TO DO:
Search the listing for the string "Checks" and copy every line that contains it.

EXCERPTED RECORDS:
"""

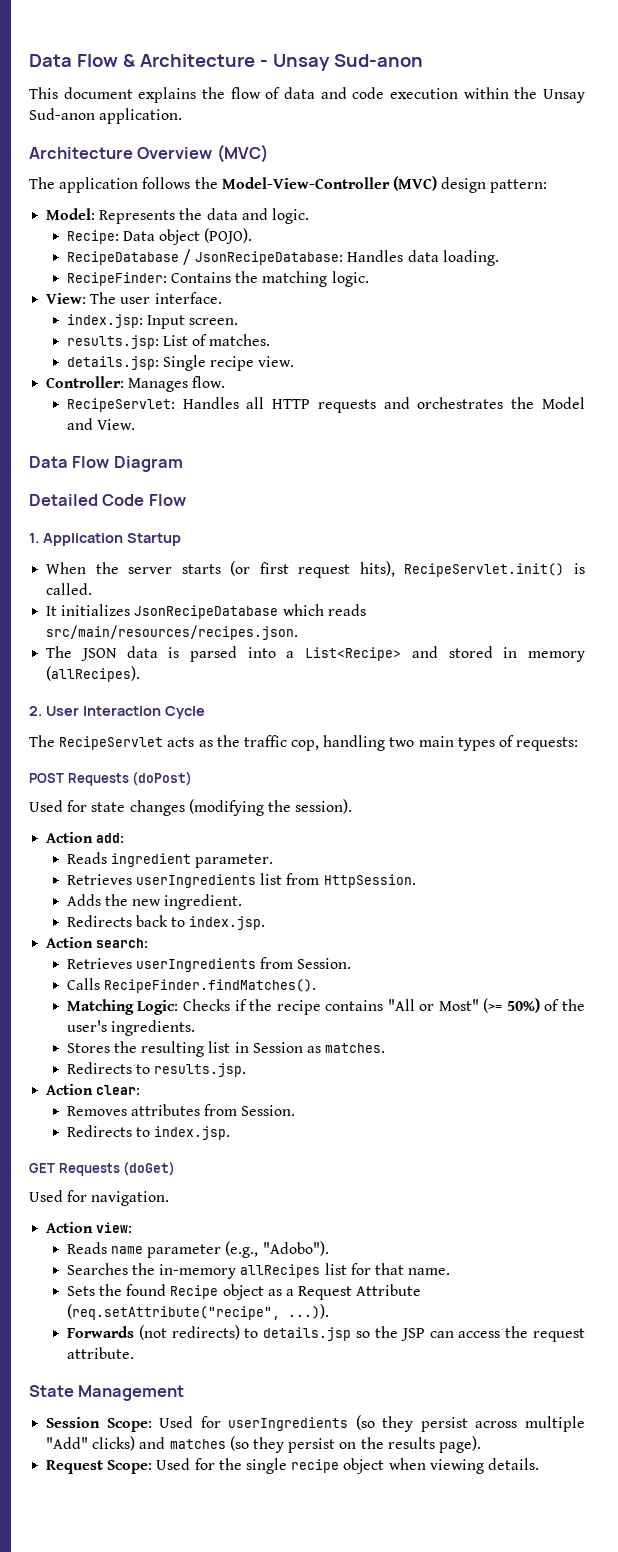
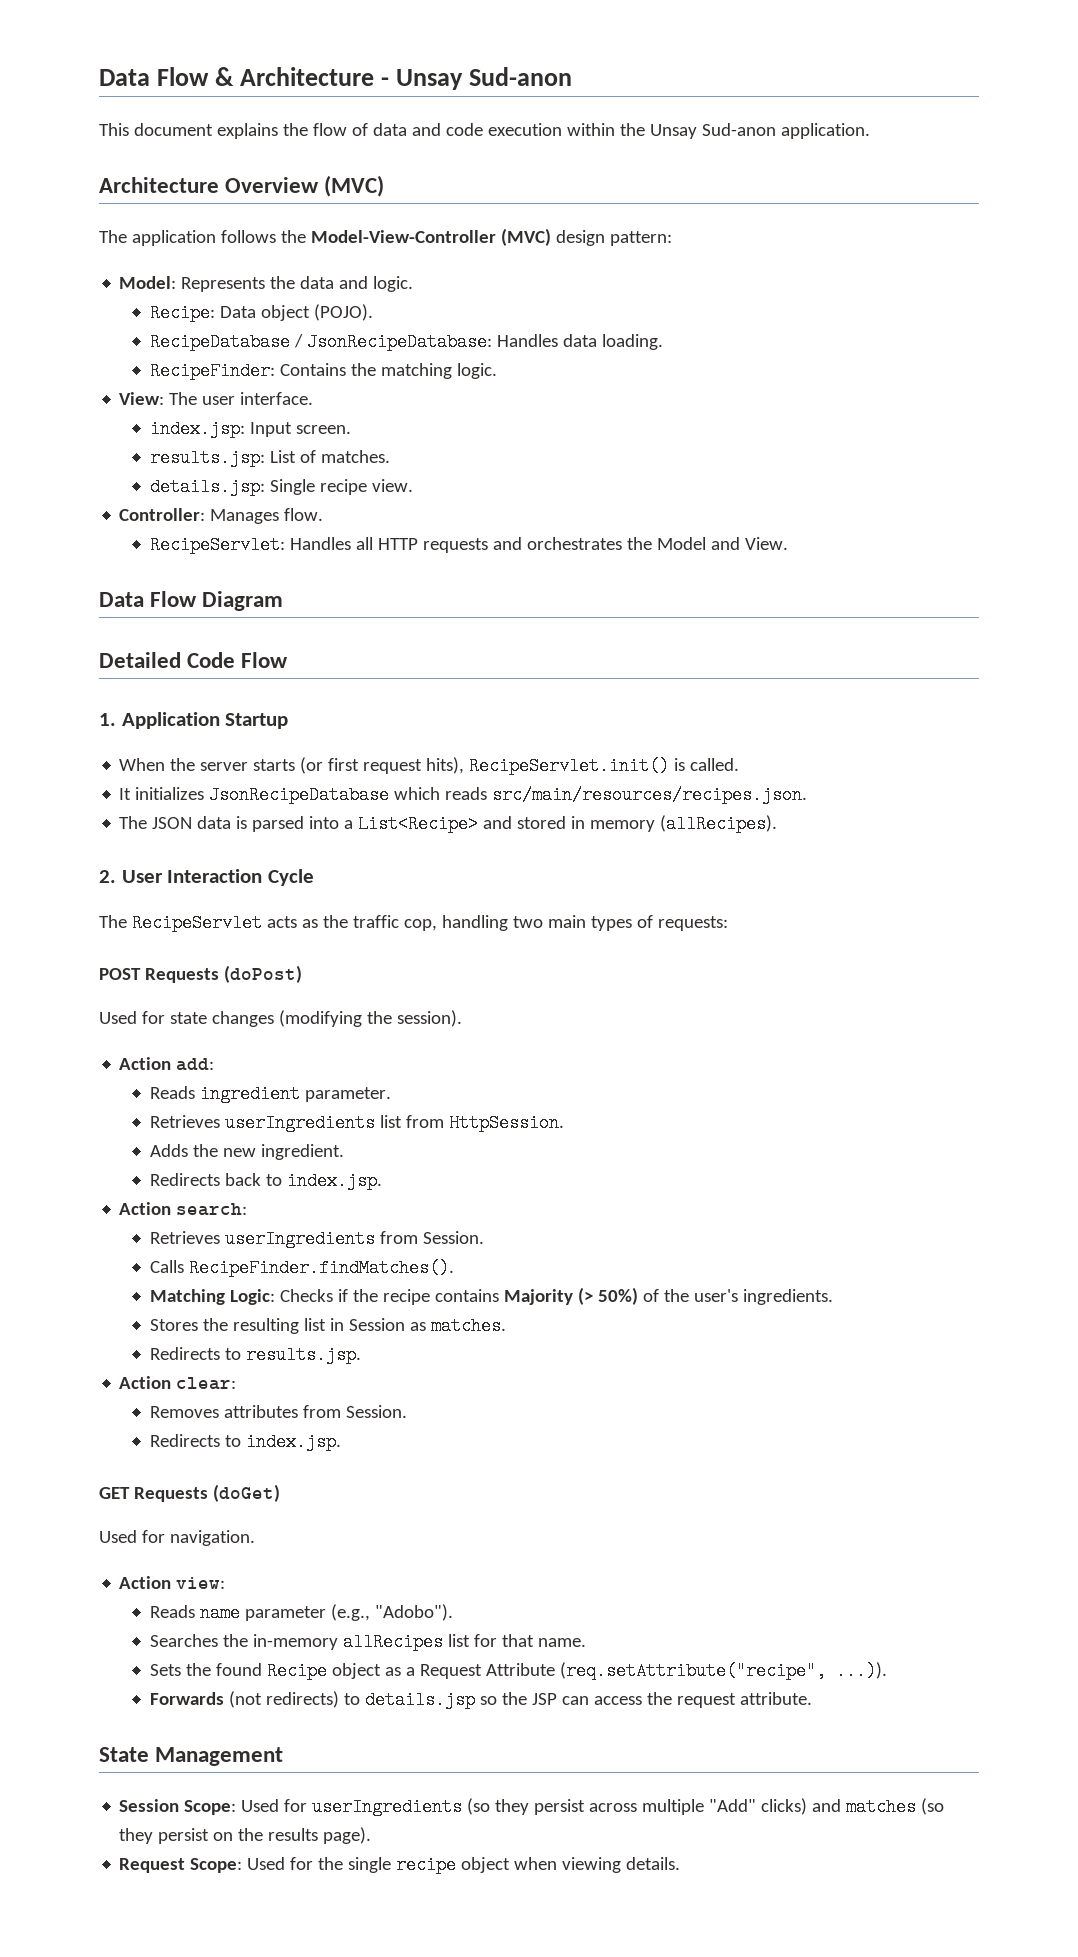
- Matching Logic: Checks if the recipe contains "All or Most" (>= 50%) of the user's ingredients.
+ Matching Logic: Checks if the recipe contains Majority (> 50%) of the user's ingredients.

"""
"""

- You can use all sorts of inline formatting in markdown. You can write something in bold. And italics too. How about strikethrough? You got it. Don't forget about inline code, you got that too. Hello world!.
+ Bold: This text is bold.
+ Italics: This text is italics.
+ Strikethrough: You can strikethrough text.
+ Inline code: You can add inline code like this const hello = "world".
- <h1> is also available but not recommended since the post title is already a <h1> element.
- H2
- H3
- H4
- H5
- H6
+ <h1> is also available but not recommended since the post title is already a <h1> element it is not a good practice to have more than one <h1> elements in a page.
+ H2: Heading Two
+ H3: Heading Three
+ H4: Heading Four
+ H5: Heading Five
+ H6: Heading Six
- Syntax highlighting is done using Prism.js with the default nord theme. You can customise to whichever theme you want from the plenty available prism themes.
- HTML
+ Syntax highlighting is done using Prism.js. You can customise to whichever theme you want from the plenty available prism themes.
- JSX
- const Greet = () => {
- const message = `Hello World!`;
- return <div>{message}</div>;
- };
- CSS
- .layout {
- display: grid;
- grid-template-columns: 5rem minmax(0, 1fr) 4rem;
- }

"""
"""

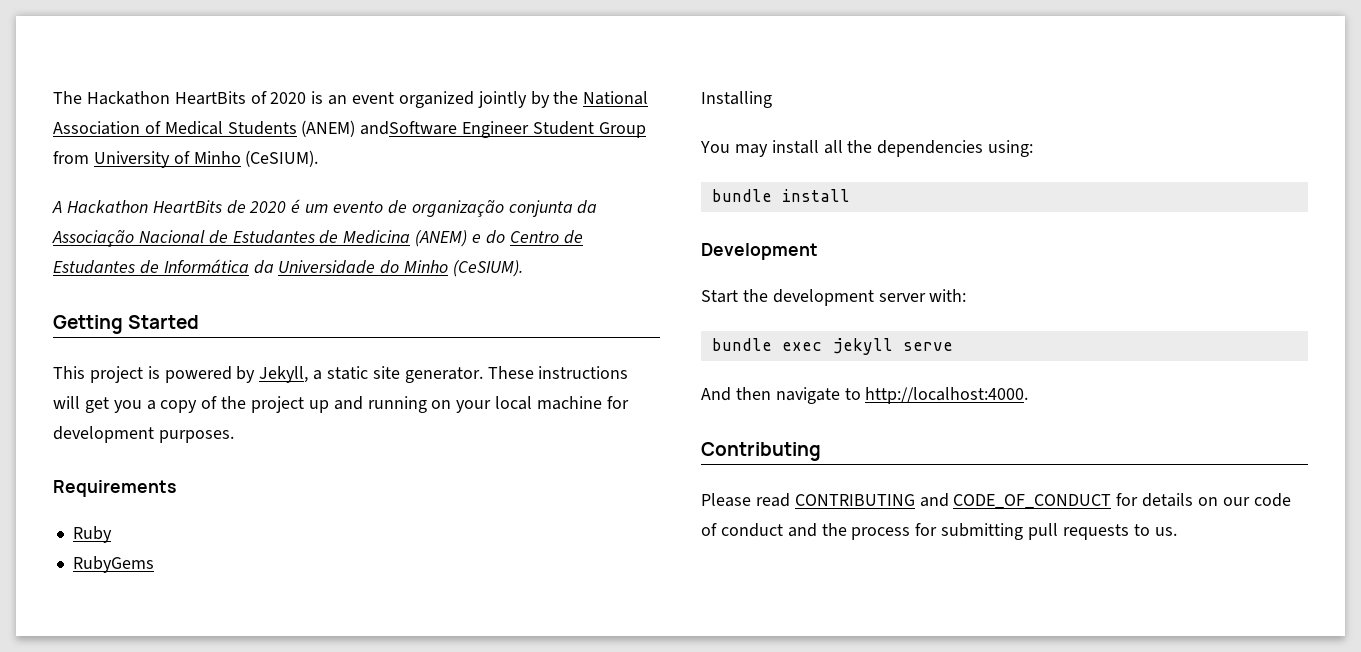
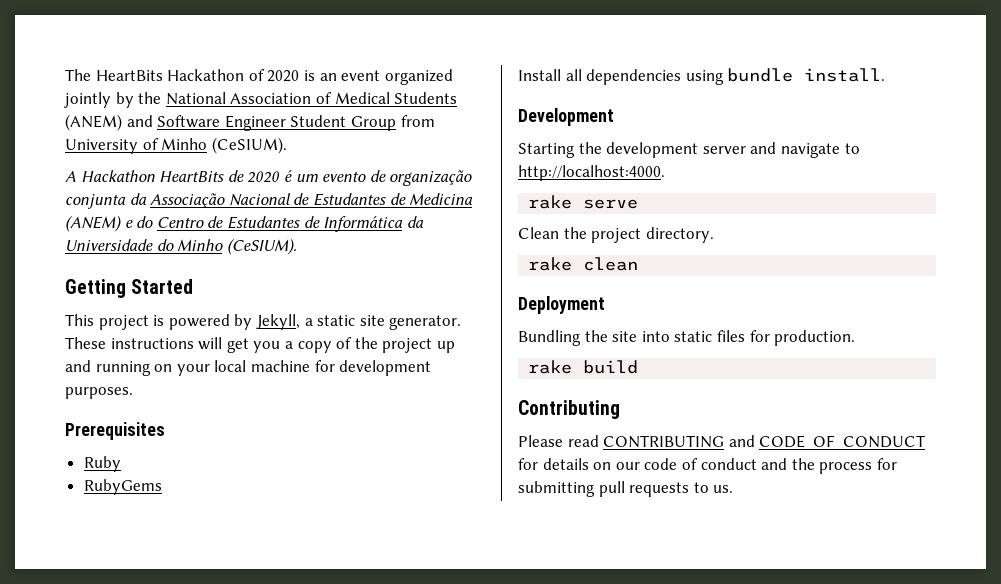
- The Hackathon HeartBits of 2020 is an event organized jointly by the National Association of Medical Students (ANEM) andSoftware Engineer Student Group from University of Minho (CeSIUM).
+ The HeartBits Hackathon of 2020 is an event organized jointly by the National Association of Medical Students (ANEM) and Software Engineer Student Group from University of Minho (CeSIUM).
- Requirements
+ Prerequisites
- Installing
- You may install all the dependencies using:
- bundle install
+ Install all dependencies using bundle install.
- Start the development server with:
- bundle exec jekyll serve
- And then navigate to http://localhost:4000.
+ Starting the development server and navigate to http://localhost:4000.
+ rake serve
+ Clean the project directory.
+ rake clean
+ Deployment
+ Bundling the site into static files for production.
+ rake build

"""

TASK SOLUTION:
- Matching Logic: Checks if the recipe contains "All or Most" (>= 50%) of the user's ingredients.
+ Matching Logic: Checks if the recipe contains Majority (> 50%) of the user's ingredients.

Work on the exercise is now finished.